The best books to make you a true vampire scholar

Kurt Amacker Author Of Bloody October
By Kurt Amacker

Who am I?

I am a comic book writer, novelist, and vampire aficionado. I always want to learn the truth of a matter. I’ve moved in and out of the gothic subculture for years and spent time with members of the vampire subculture. I’ve found that most people’s understanding of vampires (and really, everything) is influenced by fiction. Even if you point out that their beliefs are only as accurate as a movie, they will still argue for them. As much as I love a good vampire movie, I want to shatter illusions and explore the myths and folklore that reflect our human experience in all of its horror and glory.

I wrote...

Bloody October

By Kurt Amacker,

Book cover of Bloody October

What is my book about?

A love letter to the New Orleans gothic underground of the late 1990s, Bloody October takes an old-school pulp mystery and injects vampirism, dark family secrets, and the lingering trauma of war.

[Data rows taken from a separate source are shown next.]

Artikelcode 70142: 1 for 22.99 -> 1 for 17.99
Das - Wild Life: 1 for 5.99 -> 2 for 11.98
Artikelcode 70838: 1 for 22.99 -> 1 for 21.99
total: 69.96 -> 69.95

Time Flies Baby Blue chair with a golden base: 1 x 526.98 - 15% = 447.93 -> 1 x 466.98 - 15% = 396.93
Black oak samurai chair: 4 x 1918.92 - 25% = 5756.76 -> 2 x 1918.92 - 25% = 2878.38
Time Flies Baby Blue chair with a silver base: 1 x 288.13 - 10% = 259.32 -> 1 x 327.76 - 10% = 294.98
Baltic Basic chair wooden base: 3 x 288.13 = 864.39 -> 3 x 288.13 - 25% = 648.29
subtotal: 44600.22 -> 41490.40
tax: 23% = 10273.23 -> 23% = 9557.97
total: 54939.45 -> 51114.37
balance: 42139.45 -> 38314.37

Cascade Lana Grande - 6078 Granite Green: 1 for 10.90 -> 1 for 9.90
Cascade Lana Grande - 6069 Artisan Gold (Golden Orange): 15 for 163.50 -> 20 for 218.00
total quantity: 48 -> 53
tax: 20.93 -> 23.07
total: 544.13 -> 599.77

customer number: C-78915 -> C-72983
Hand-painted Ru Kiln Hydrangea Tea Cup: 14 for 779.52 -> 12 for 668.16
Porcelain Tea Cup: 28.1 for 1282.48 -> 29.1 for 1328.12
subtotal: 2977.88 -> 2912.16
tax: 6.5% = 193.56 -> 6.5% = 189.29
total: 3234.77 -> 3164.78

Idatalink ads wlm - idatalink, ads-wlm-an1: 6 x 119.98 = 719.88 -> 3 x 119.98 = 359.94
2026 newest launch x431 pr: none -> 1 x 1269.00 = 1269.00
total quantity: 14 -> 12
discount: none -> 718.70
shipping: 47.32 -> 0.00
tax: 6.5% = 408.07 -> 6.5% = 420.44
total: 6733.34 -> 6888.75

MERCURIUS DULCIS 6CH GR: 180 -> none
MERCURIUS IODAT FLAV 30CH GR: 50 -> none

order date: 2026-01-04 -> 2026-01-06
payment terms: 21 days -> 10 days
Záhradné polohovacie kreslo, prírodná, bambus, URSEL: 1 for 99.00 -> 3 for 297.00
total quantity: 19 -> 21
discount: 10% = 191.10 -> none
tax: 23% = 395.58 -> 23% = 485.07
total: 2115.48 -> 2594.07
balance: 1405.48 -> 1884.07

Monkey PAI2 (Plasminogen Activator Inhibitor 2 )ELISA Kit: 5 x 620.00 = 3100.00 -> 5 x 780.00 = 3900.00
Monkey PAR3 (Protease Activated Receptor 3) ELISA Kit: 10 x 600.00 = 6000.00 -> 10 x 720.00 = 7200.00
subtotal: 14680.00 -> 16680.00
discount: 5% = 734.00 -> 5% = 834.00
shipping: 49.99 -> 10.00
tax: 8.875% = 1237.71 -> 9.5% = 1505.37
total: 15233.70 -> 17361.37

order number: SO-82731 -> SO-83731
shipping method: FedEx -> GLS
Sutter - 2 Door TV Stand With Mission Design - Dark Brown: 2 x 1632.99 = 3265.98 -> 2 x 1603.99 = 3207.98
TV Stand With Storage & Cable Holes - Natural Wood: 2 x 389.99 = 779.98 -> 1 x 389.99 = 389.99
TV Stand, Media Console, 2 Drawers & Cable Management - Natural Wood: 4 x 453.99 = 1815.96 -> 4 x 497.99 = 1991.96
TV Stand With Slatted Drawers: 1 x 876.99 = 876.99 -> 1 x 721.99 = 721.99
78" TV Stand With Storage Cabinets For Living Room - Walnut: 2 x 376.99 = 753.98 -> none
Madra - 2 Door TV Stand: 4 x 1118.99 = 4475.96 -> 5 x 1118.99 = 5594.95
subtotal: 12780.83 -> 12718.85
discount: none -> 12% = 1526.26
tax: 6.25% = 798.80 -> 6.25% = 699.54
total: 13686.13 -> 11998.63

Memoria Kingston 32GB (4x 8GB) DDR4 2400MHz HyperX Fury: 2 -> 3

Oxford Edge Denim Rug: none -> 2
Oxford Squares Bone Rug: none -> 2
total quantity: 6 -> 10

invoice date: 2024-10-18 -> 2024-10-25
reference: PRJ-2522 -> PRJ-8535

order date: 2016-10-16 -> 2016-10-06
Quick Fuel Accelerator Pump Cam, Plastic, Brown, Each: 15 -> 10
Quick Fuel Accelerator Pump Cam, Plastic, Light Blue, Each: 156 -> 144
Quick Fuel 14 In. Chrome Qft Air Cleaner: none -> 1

Jason Castaing is a journalist when he’s not smoking and drinking all night in New Orleans gothic bars. His best friend, John Devereaux, is the world’s only real vampire—or is he? A supply of blood bags keeps him fed and off the streets, but then there’s a dead girl here, a dead girl there, and all of them lead back to John. Jason doesn’t think his friend has started feeding on the living, but he’s not sure. A vampire-wannabe rotting in a Florida prison may have the answers.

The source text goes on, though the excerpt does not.